Lol... Well it turns out I really like Vicodin! Never been able to take pain meds until now. Taking the edge off. Kinda don't mind this as much, come medicine time! Ha.

So surgery went well- no tendon graft and he was able to save the bone! Wrapped for two weeks, then cast for 6. Pins, so no water. Ah well.

Ambush shot while I was snoozing (and apparently puckering my lips- wonder who I dreamt I was kissing!?)...

So the countdown begins to riding... 3 months to go!


----------



## axisofoil (Aug 21, 2012)

CoyoteKis said:


> Lol... Well it turns out I really like Vicodin! Never been able to take pain meds until now. Taking the edge off. Kinda don't mind this as much, come medicine time! Ha.
> 
> So surgery went well- no tendon graft and he was able to save the bone! Wrapped for two weeks, then cast for 6. Pins, so no water. Ah well.
> 
> ...


Almost a week down... 3 months minus 1 week to go! (Guess what? that still rounds to 3 months. )


----------



## CoyoteKis (Feb 23, 2008)

Wow. That cut deep. lol

Whatever. I am scrappy!! Outside of a sudden burning pain that appeared today, I expect my doc to tell me I am a wickedly fast healer, nearly a sorceress if you will, who will be given the greenlight early!
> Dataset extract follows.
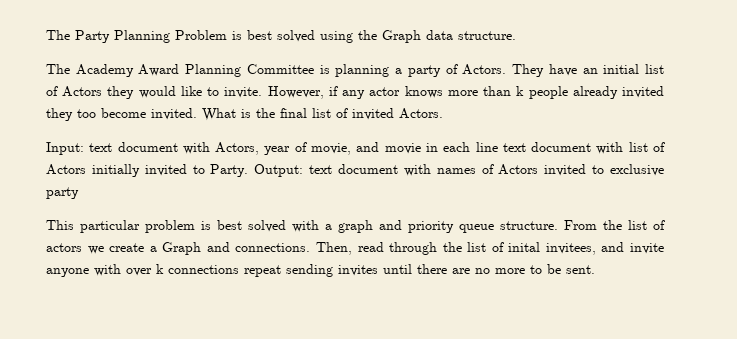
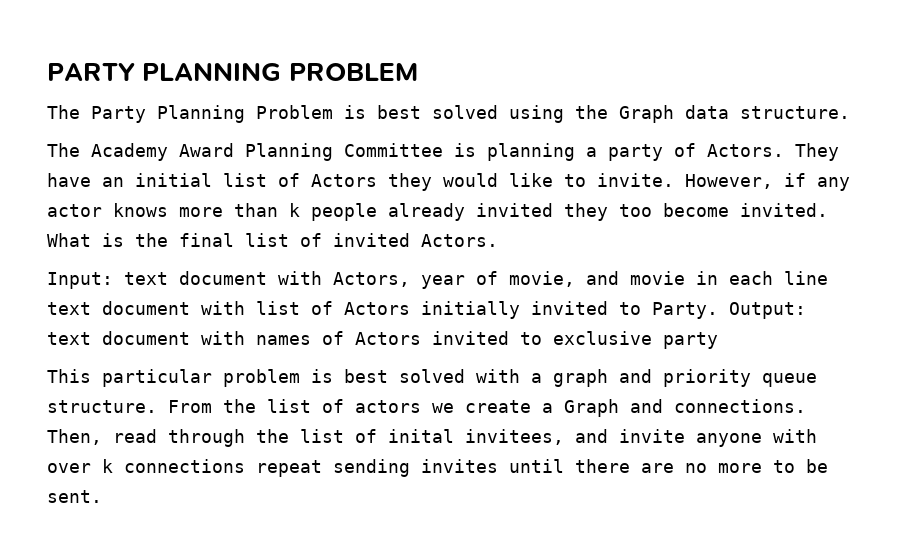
(46, 35) none -> [47,62,418,81] PARTY PLANNING PROBLEM //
And if all else fails, I am Aries and live by the creed, "Ready... fire... aim!!"

Just watch


----------



## CoyoteKis (Feb 23, 2008)

Saw the Dr today. 
Pin gets to stay in two weeks longer than normal, so six weeks and counting.

I'm sorry I ever wondered what was under that bandaging. I almost puked when I saw the stitches and pin, which was, btw, BENT because of the way they wrapped it.

Did an x-ray to be sure it hadn't compromised the repair.

Warning - gory pics!!


----------



## axisofoil (Aug 21, 2012)

*GROSSSSSS* :yikes:

So... does that mean your "three months" is now "three and a half months"?

I hope it means "the longer we keep this pin in, the shorter the overall time gets"...

Get well soon!


----------



## JackJr (Sep 24, 2007)

Heal fast....I did one a few years back. Never lost function and no surgery but it was at least a year before it didn't hurt like heck when i accidently bumped it the wrong way. Hopefully your surgery allows you to skip that part.


----------



## CoyoteKis (Feb 23, 2008)

Jsj- thank you! I'm trying to follow the "rules" (no sweating allowed) so it's heals right, but it's damned tough! Based on what you said, sounds like there's a light at the end of the tunnel, with some patience. Glad you're back in the game and got use back. You do not realize what a role your thumb plays in menial, daily tasks, until you can't use it!


----------



## CoyoteKis (Feb 23, 2008)

Axis- bite!your!tongue! 

3 months and not a day longer, and I'm not budging on that. 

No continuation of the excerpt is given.